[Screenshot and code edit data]
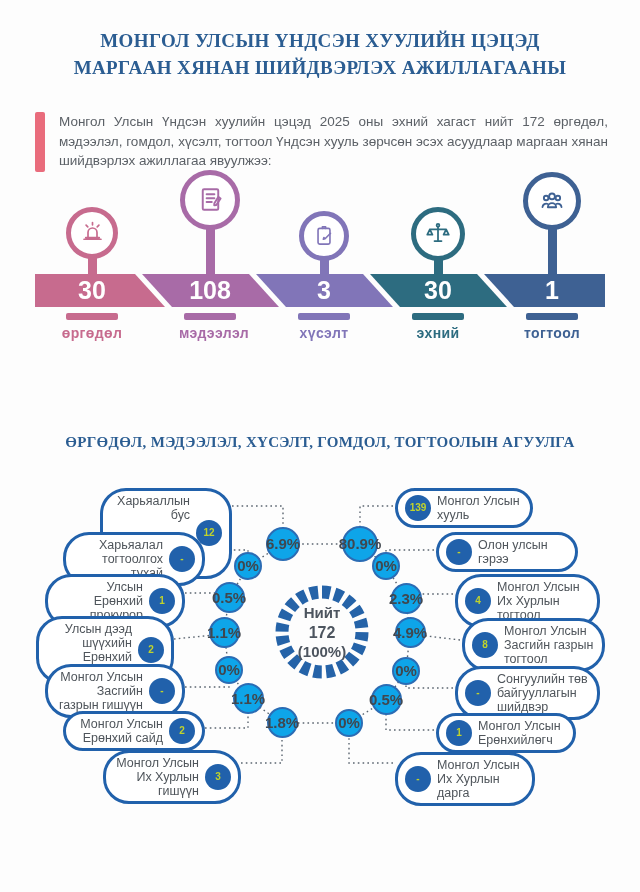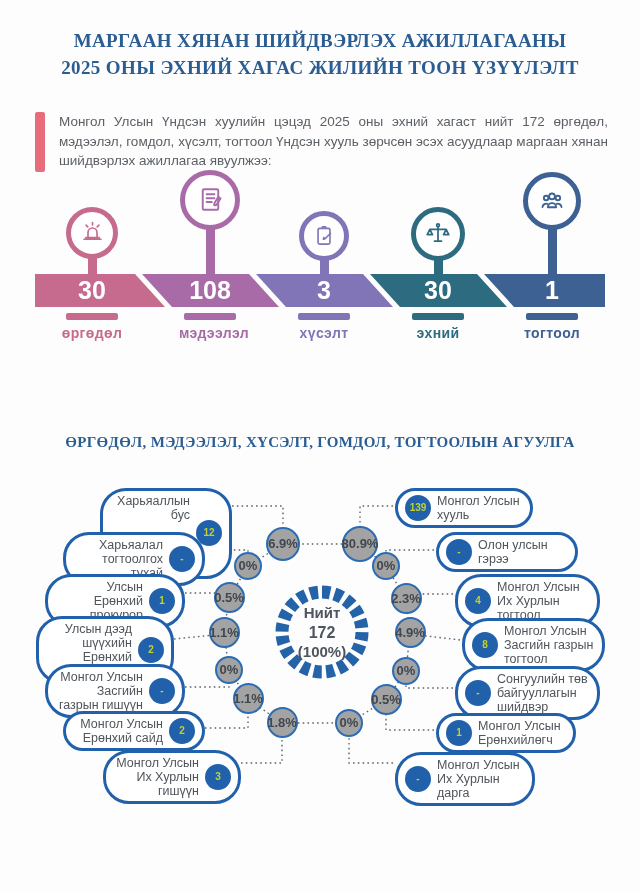"МОНГОЛ УЛСЫН ҮНДСЭН ХУУЛИЙН ЦЭЦЭД" div { html: none -> <div>МОНГОЛ УЛСЫН ҮНДСЭН ХУУЛИЙН ЦЭЦЭД</div> }
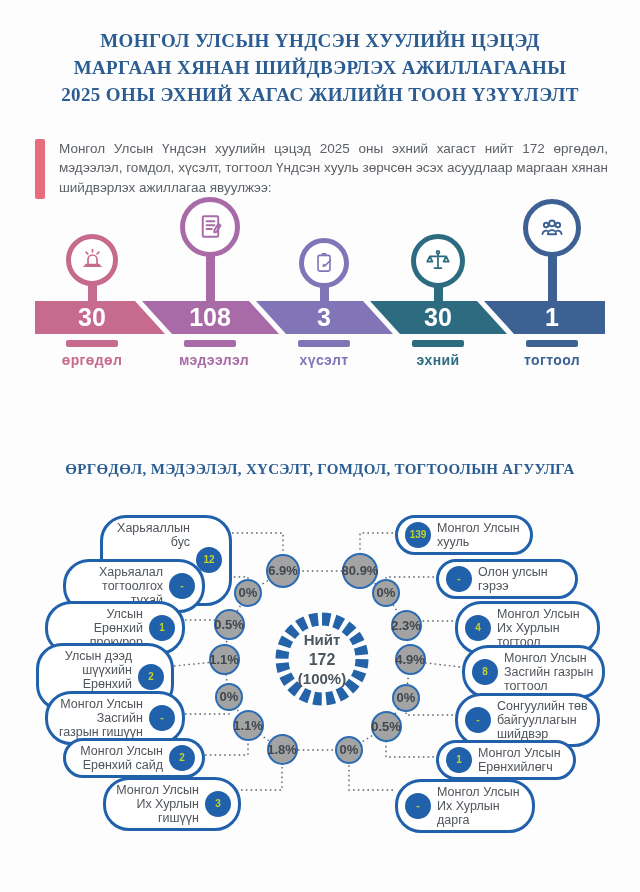"2025 ОНЫ ЭХНИЙ ХАГАС ЖИЛИЙН" div { html: <div>2025 ОНЫ ЭХНИЙ ХАГАС ЖИЛИЙН ТООН ҮЗҮҮЛЭЛТ</div> -> none }
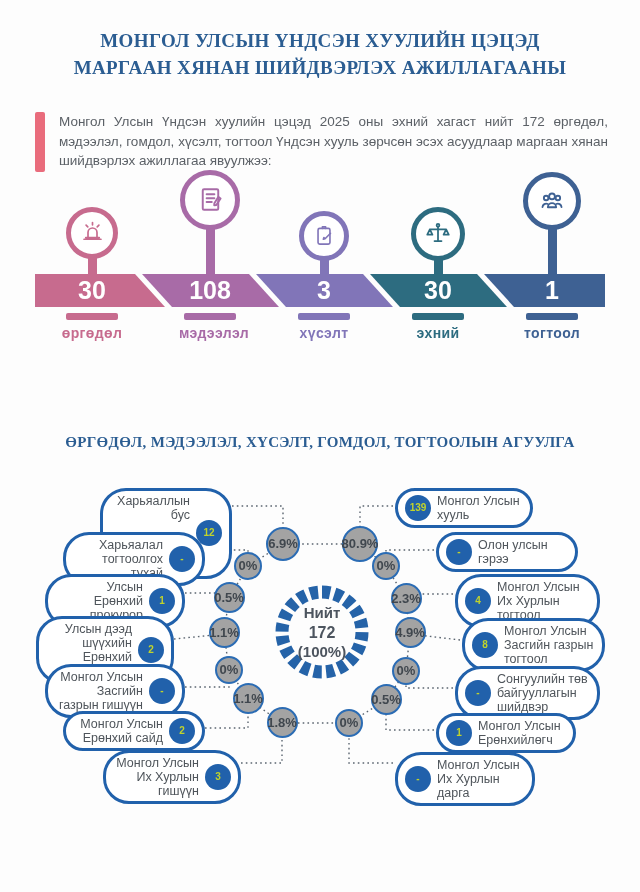"6.9%" .pct { background: #a3a3a3 -> #0ea5e9; font-size: 13px -> 15px }
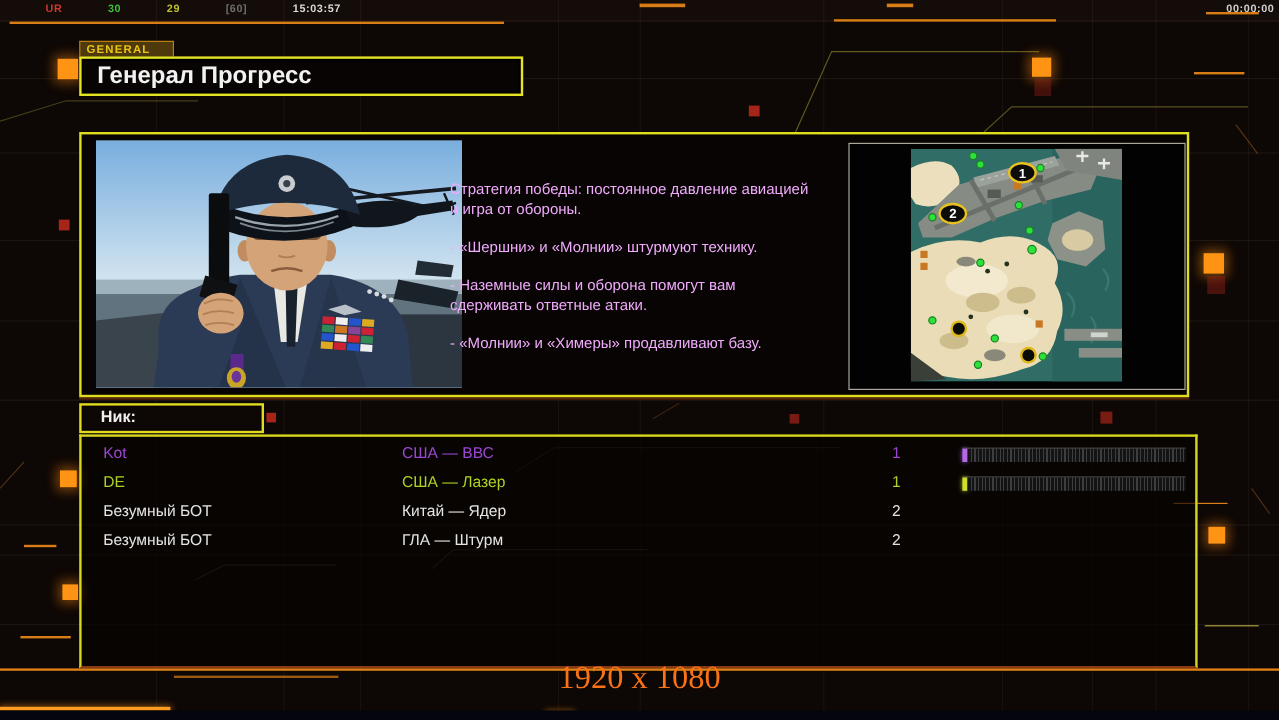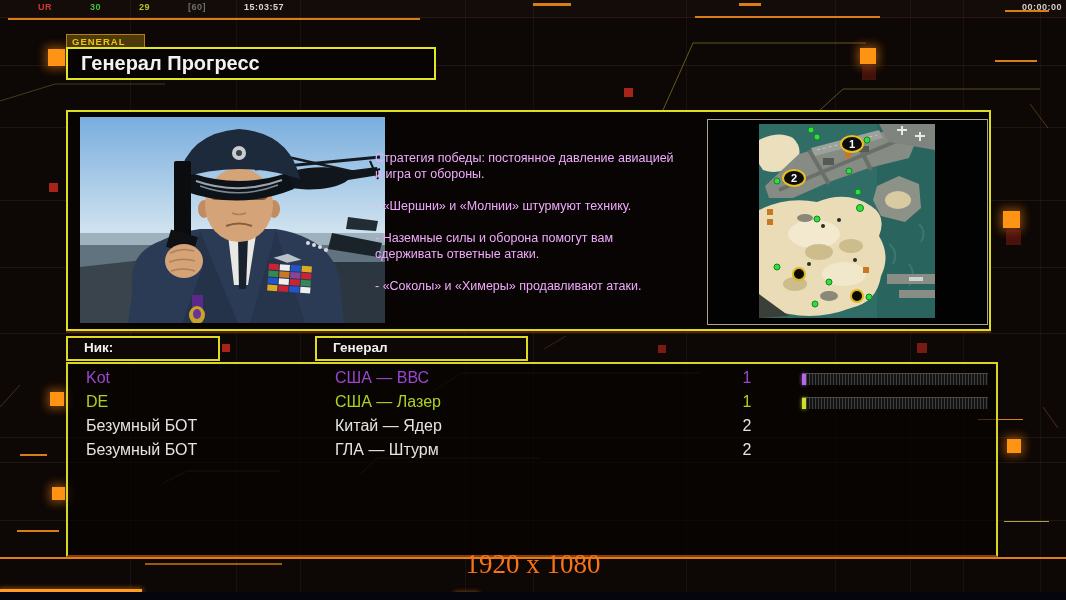"- «Соколы» и «Химеры» продавливают" p { text: Соколы» и «Химеры» продавливают атаки -> Молнии» и «Химеры» продавливают базу }
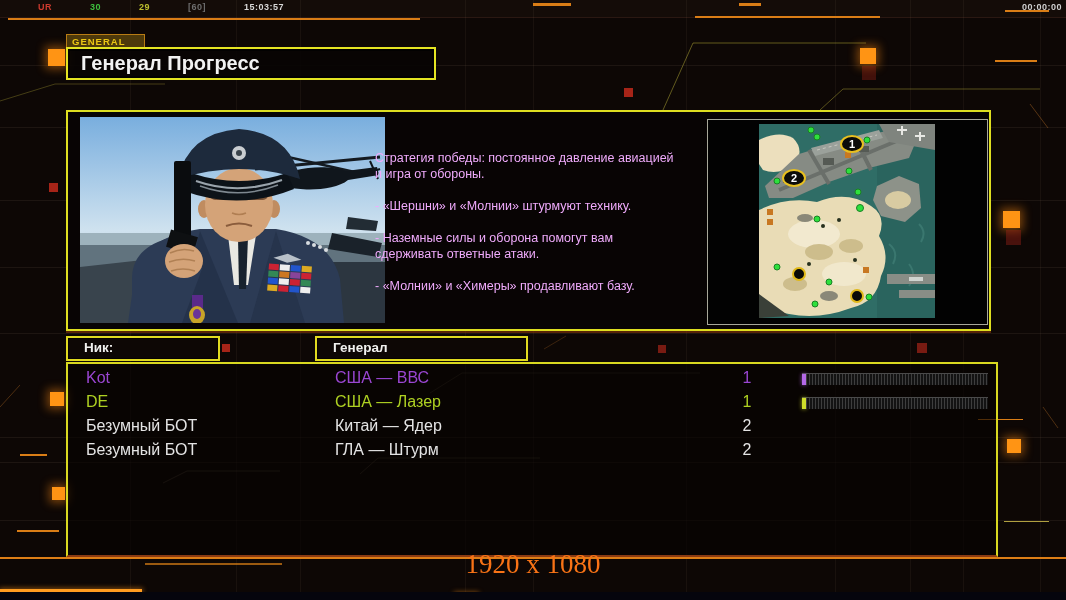"Генерал" div.hbox { html: <div> <span>Генерал</span> </div> -> none }
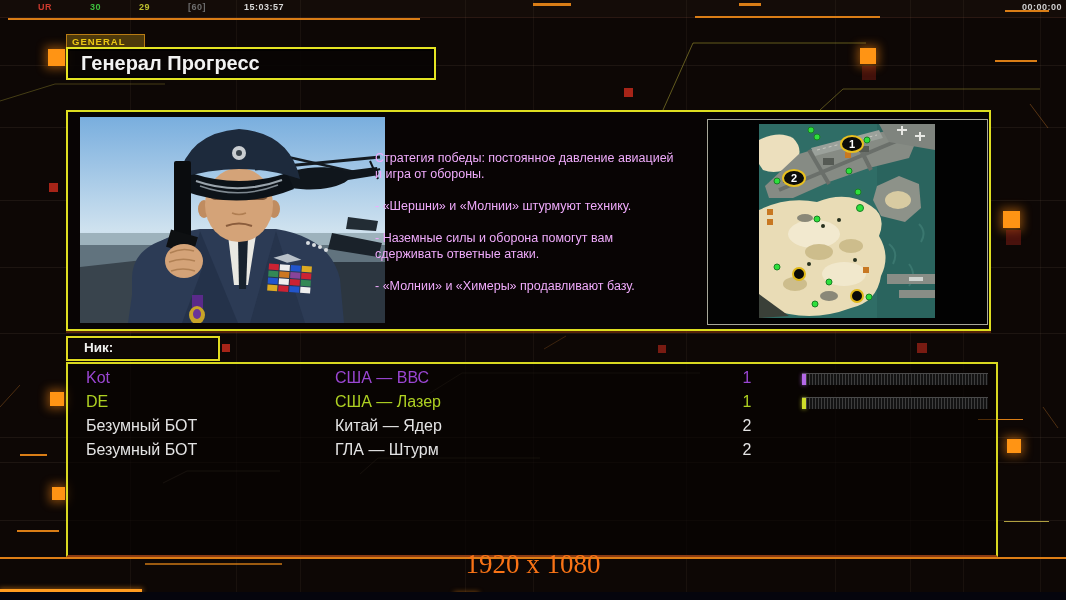"Kot" .trow { font-size: 16px -> 13px }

EXERCISE DIRECTIONS> Word-for-word output of every record is needed, with images omitted.

EXPECTED ANSWER>
"МОНГОЛ УЛСЫН ҮНДСЭН ХУУЛИЙН ЦЭЦЭД" div { html: none -> <div>МОНГОЛ УЛСЫН ҮНДСЭН ХУУЛИЙН ЦЭЦЭД</div> }
"2025 ОНЫ ЭХНИЙ ХАГАС ЖИЛИЙН" div { html: <div>2025 ОНЫ ЭХНИЙ ХАГАС ЖИЛИЙН ТООН ҮЗҮҮЛЭЛТ</div> -> none }
"6.9%" .pct { background: #a3a3a3 -> #0ea5e9; font-size: 13px -> 15px }
"- «Соколы» и «Химеры» продавливают" p { text: Соколы» и «Химеры» продавливают атаки -> Молнии» и «Химеры» продавливают базу }
"Генерал" div.hbox { html: <div> <span>Генерал</span> </div> -> none }
"Kot" .trow { font-size: 16px -> 13px }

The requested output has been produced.